MATERIAL FOR THE TASK:
'''

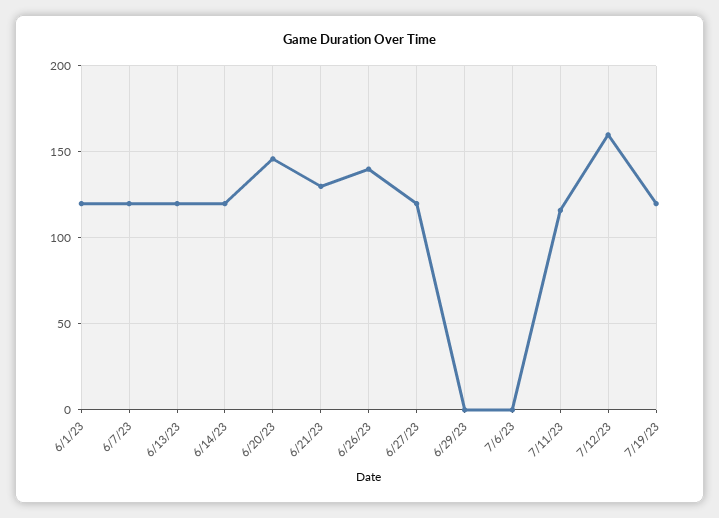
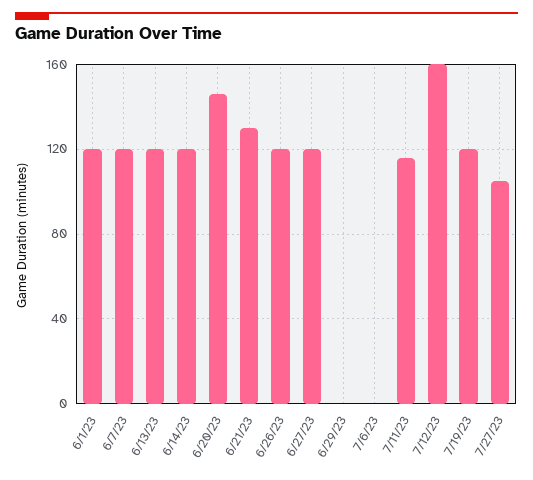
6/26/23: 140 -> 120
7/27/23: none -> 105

'''
'''

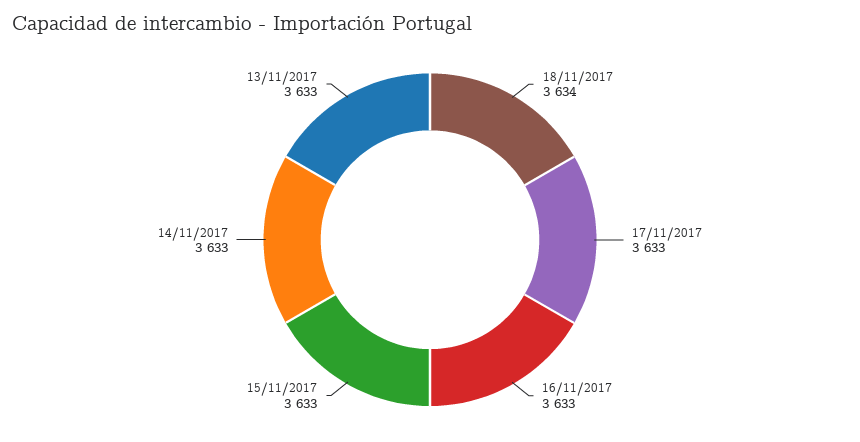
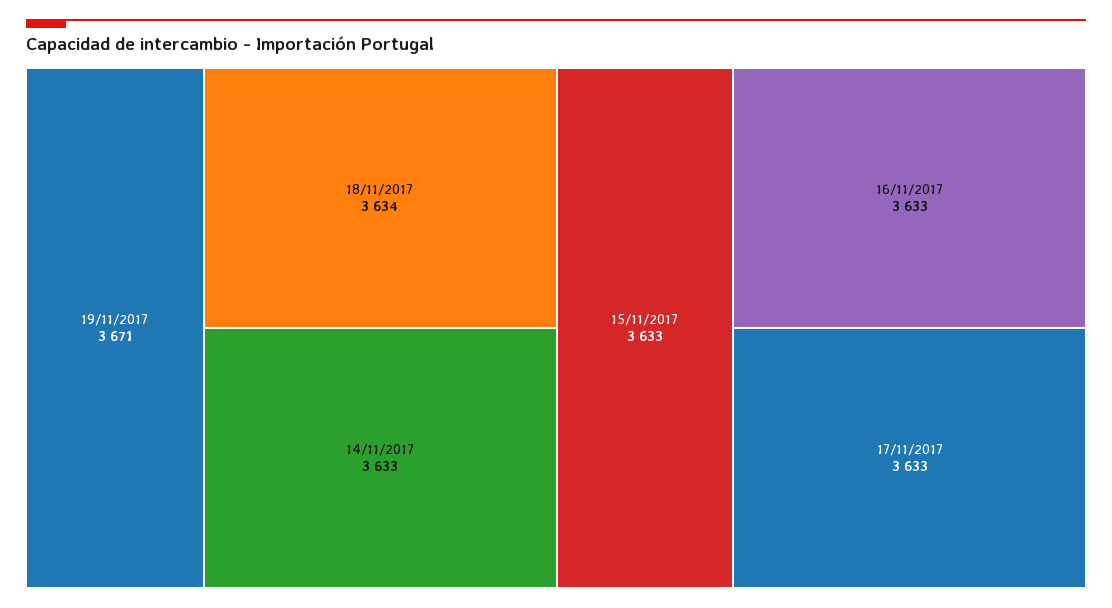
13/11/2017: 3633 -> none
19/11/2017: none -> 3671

'''
'''

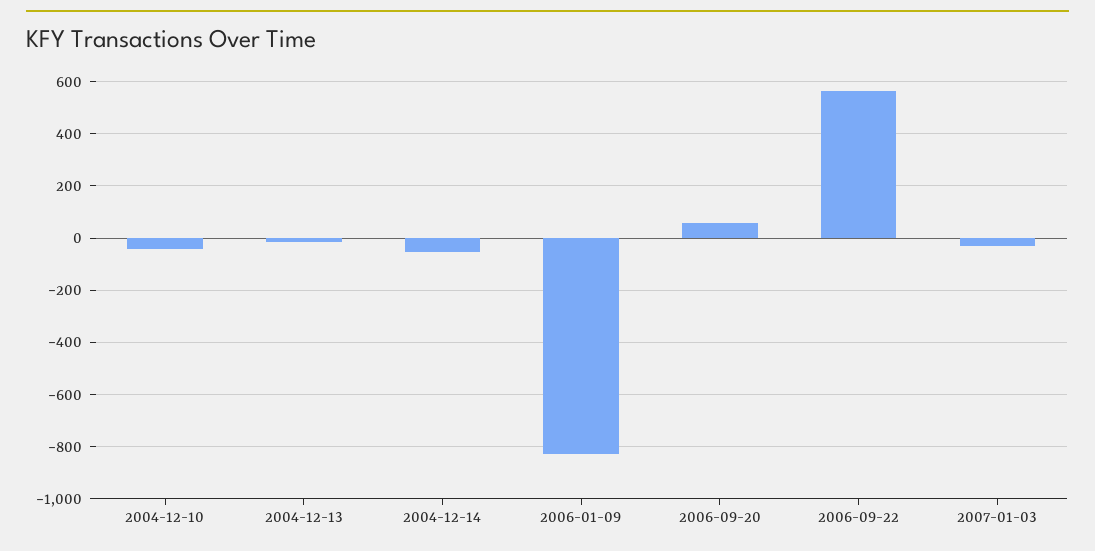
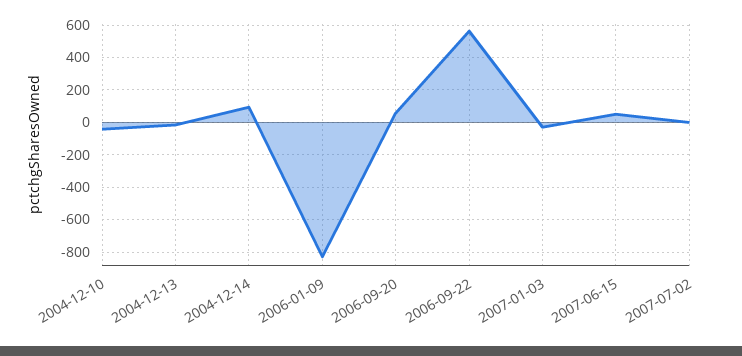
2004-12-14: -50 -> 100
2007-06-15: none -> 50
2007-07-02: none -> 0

'''

Please give the number of lines in the entries that contain the word "none", and nothing besides it.

5